I favi naturali nascosti negli alberi cavi o negli anfratti di roccia erano saccheggiati da chi non aveva il permesso di costruire arnie domestiche e le numerose resine presenti nelle conifere erano destinate a svariati usi, dal collante, al solvente, alla fabbricazione di torce fino all’uso antisettico della trementina.
La sapienza ereditata dagli avi guidava l’uomo medioevale nella scelta del legname più adatto a scaldare la casa, il migliore per cucinare, o il più resistente per costruire una porta o un tavolo, fino a quello perfetto per trasformarsi in un utensile da cucina. In Italia l’Appennino, coperto da numerose varietà di quercia, forniva legna in abbondanza per i camini, ma anche ghiande in quantità (il migliore cibo per i maiali, che venivano fatti pascolare nei boschi) e soprattutto rovere, un legno molto resistente utilizzato per le travature dei tetti e per le botti destinate al vino.
Altri alberi fornivano legna particolarmente dura, come il bosso, perfetto per realizzare pettini e manici per gli attrezzi agricoli; il bagolaro (o spaccasassi) utilizzato nella costruzione di cerchioni, mozzi e stanghe dei carri; il corniolo, preferito dai mugnai per fabbricare gli impianti di macinazione.

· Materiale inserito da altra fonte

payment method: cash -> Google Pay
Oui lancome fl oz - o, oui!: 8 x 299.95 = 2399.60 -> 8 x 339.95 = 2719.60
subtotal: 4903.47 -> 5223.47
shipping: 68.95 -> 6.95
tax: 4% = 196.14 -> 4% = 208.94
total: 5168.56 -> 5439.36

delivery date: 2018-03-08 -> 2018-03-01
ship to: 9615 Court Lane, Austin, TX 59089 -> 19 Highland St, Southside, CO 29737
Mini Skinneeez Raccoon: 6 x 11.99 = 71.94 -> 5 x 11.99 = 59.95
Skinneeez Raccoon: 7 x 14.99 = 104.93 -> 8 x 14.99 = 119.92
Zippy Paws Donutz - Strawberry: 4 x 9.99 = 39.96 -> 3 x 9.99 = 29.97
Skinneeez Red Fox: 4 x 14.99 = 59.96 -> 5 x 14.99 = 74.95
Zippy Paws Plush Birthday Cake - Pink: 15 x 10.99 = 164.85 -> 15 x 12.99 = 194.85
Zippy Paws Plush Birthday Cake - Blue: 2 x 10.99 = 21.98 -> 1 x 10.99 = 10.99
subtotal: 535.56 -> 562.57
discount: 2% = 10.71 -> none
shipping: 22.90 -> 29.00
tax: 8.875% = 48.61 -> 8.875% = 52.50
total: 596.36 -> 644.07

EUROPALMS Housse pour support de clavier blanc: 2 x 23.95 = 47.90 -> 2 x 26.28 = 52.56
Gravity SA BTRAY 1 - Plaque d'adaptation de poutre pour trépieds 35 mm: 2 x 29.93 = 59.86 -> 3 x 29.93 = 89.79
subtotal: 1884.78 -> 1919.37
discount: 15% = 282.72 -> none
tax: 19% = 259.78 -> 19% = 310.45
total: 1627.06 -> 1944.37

Legni più flessibili, come quello di betulla, di frassino e di nocciolo erano destinati alla cerchiatura delle botti, mentre per gli archi veniva scelto il sambuco, elastico e resistente.
Indispensabili erano le piante che crescevano lungo i fossi, come i giunchi dai quali si intrecciavano cesti, stuoie, sedie, trappole per la caccia o la pesca, oppure le canne palustri preziosa riserva di materiale per le costruzioni provvisorie, per i sottotetti, le recinzioni, le piccole capanne e i pollai.

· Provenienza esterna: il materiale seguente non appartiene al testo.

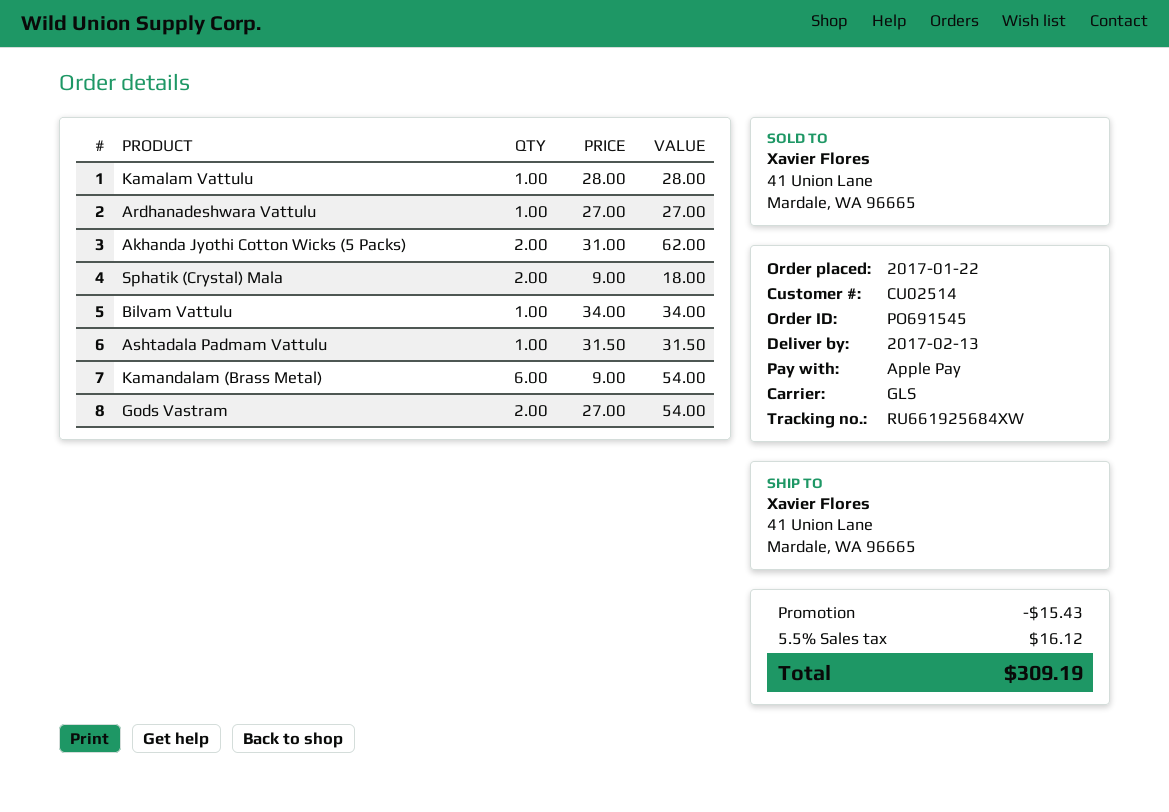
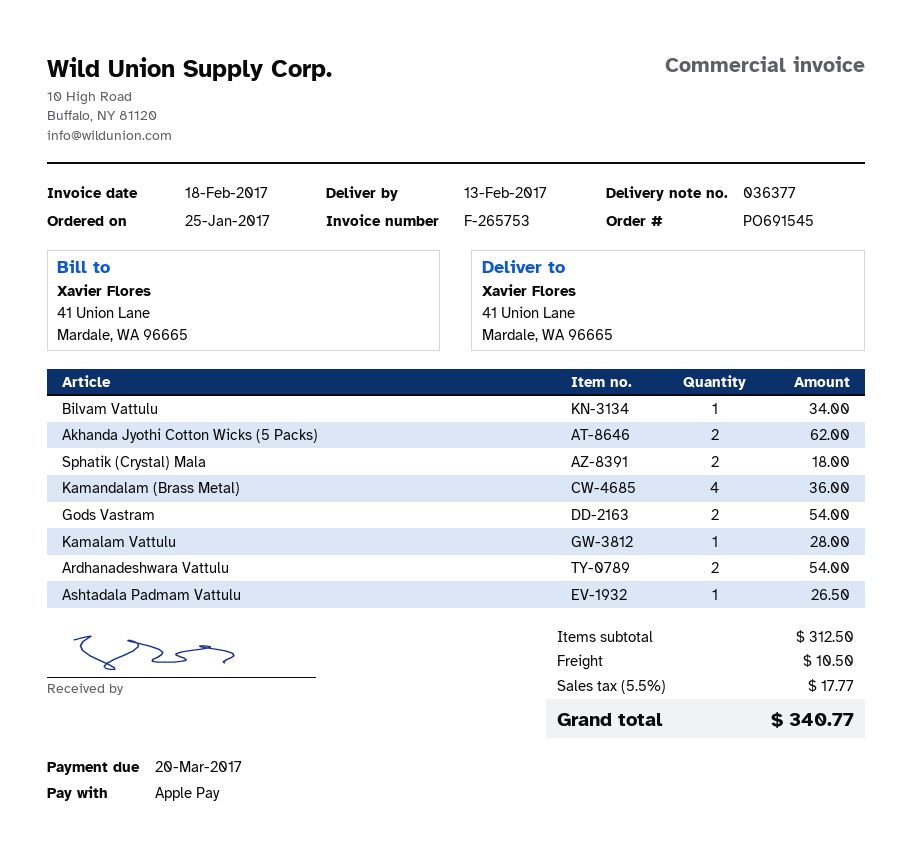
order date: 2017-01-22 -> 2017-01-25
Ardhanadeshwara Vattulu: 1 for 27.00 -> 2 for 54.00
Ashtadala Padmam Vattulu: 1 for 31.50 -> 1 for 26.50
Kamandalam (Brass Metal): 6 for 54.00 -> 4 for 36.00
discount: 15.43 -> none
shipping: none -> 10.50
tax: 5.5% = 16.12 -> 5.5% = 17.77
total: 309.19 -> 340.77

Dalle cortecce (è sempre una quercia a fornire anche la più conosciuta corteccia che è quella di sughero) si ricavavano tegole per il tetto, calzature, scatole, tappi, etc. Ma le risorse delle foreste non si limitavano ad assicurare la sopravvivenza delle popolazioni medievali. Il bosco regalava anche i coloranti ricavati da piante selvatiche come la robbia per il rosso, la ginestra per il giallo o il guado per l’azzurro.

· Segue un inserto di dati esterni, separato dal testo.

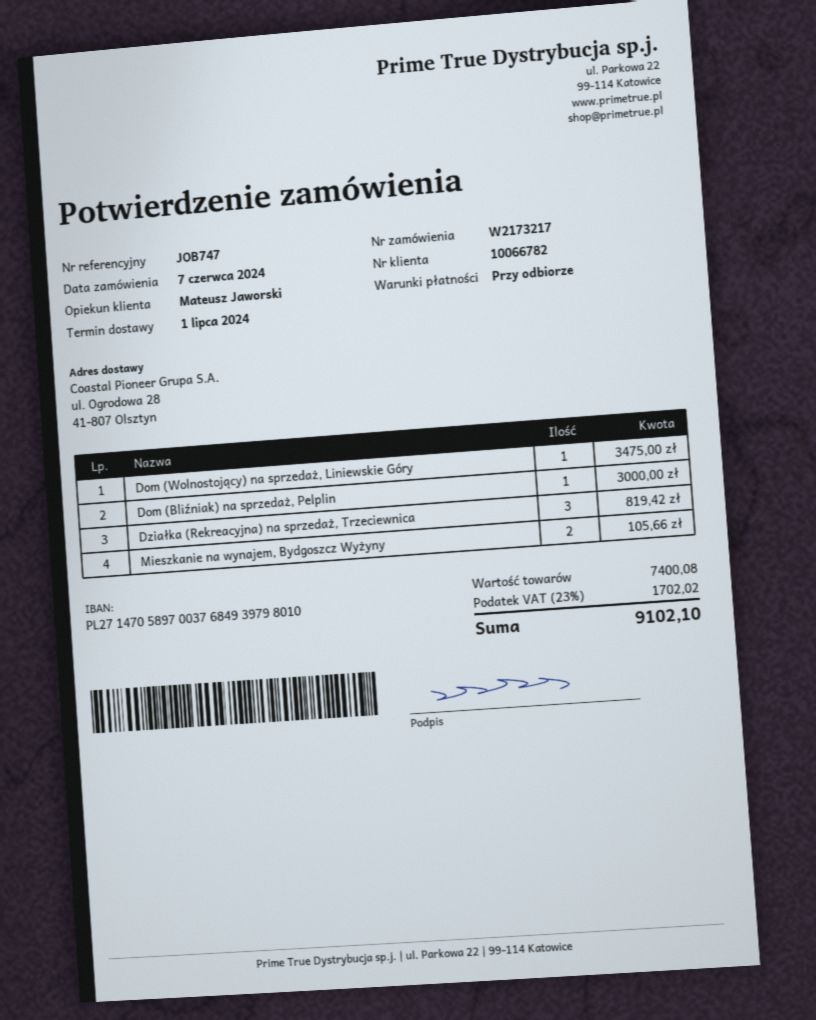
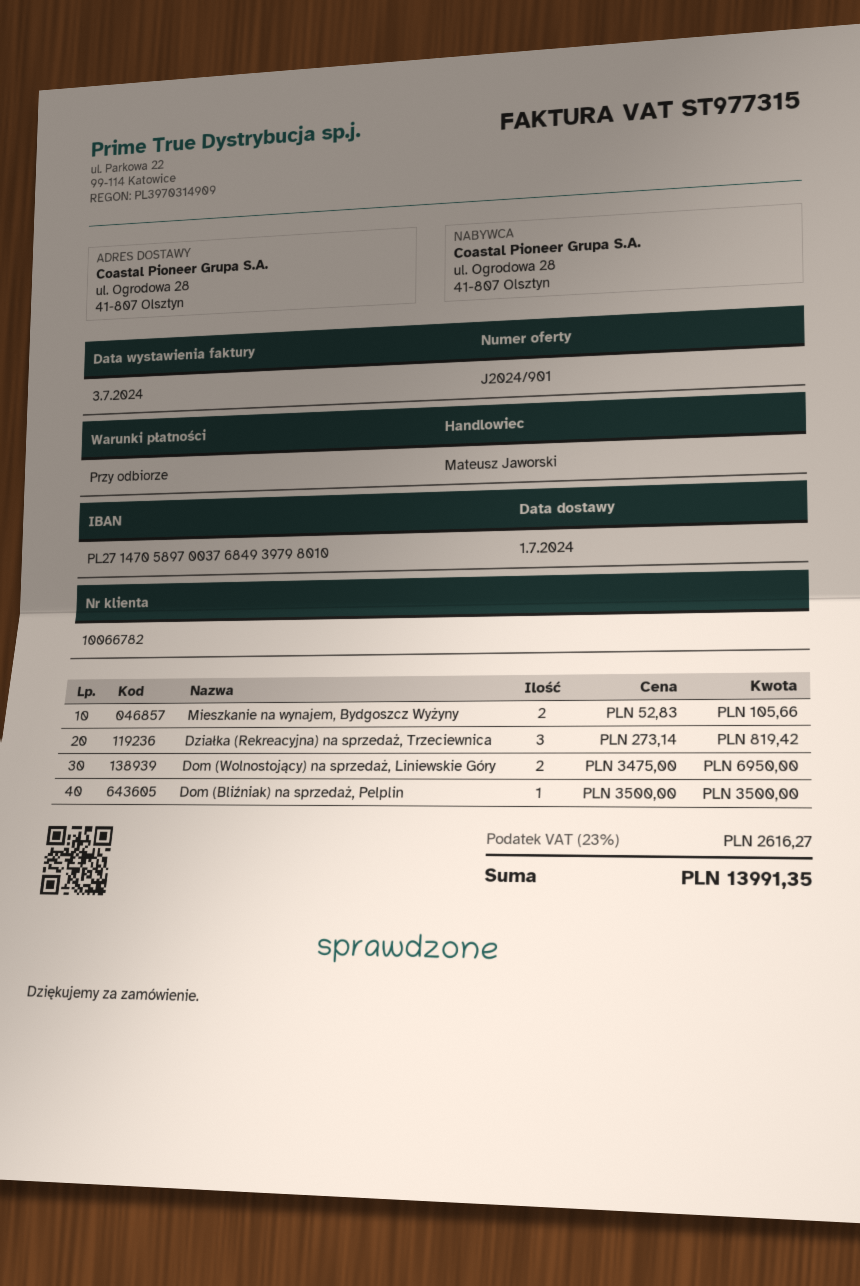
Dom (Wolnostojący) na sprzedaż, Liniewskie Góry: 1 for 3475.00 -> 2 for 6950.00
Dom (Bliźniak) na sprzedaż, Pelplin: 1 for 3000.00 -> 1 for 3500.00
tax: 23% = 1702.02 -> 23% = 2616.27
total: 9102.10 -> 13991.35

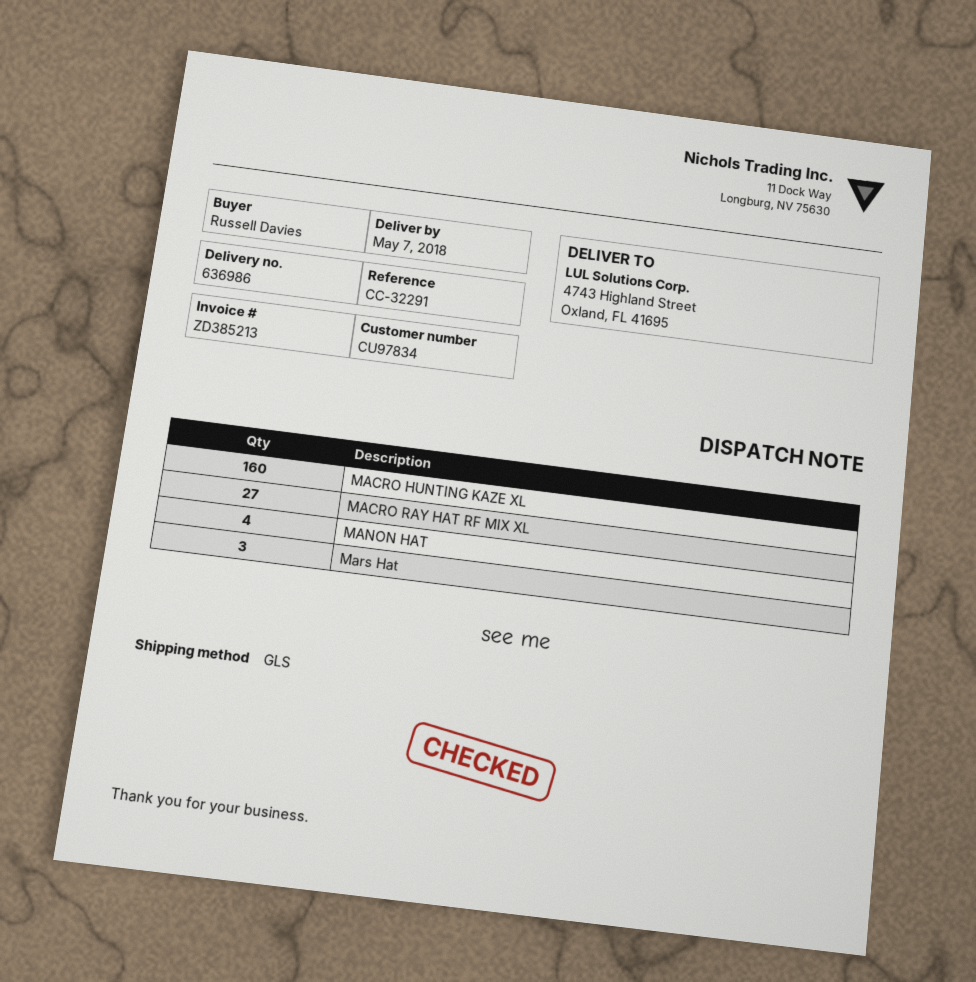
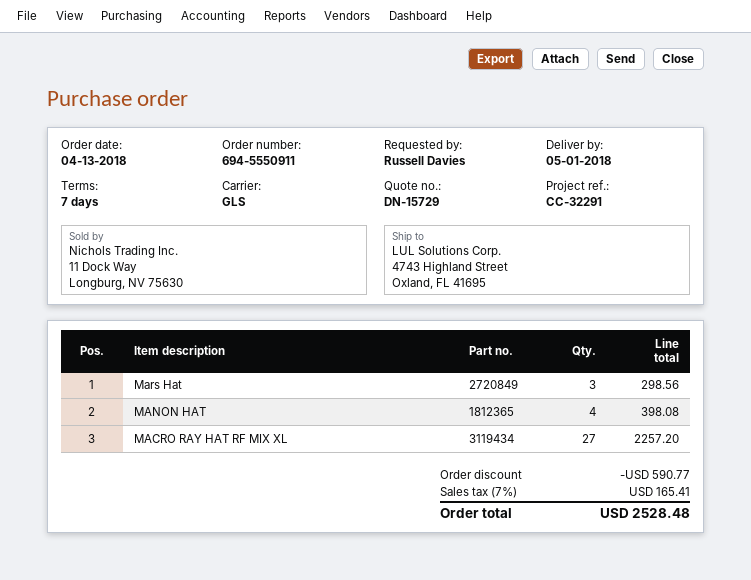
delivery date: 2018-05-07 -> 2018-05-01
MACRO HUNTING KAZE XL: 160 -> none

Persino le foglie cadute avevano un potenziale: essendo ricche di sali minerali servivano da foraggio per gli animali o  venivano mescolate con gli sfalci e gli scarti per fare compostaggio, ma addirittura erano riciclate per imbottire i materassi. D’altronde il sonno di piombo del contadino stremato dalla fatica non poteva certo turbarsi per un giaciglio frusciante.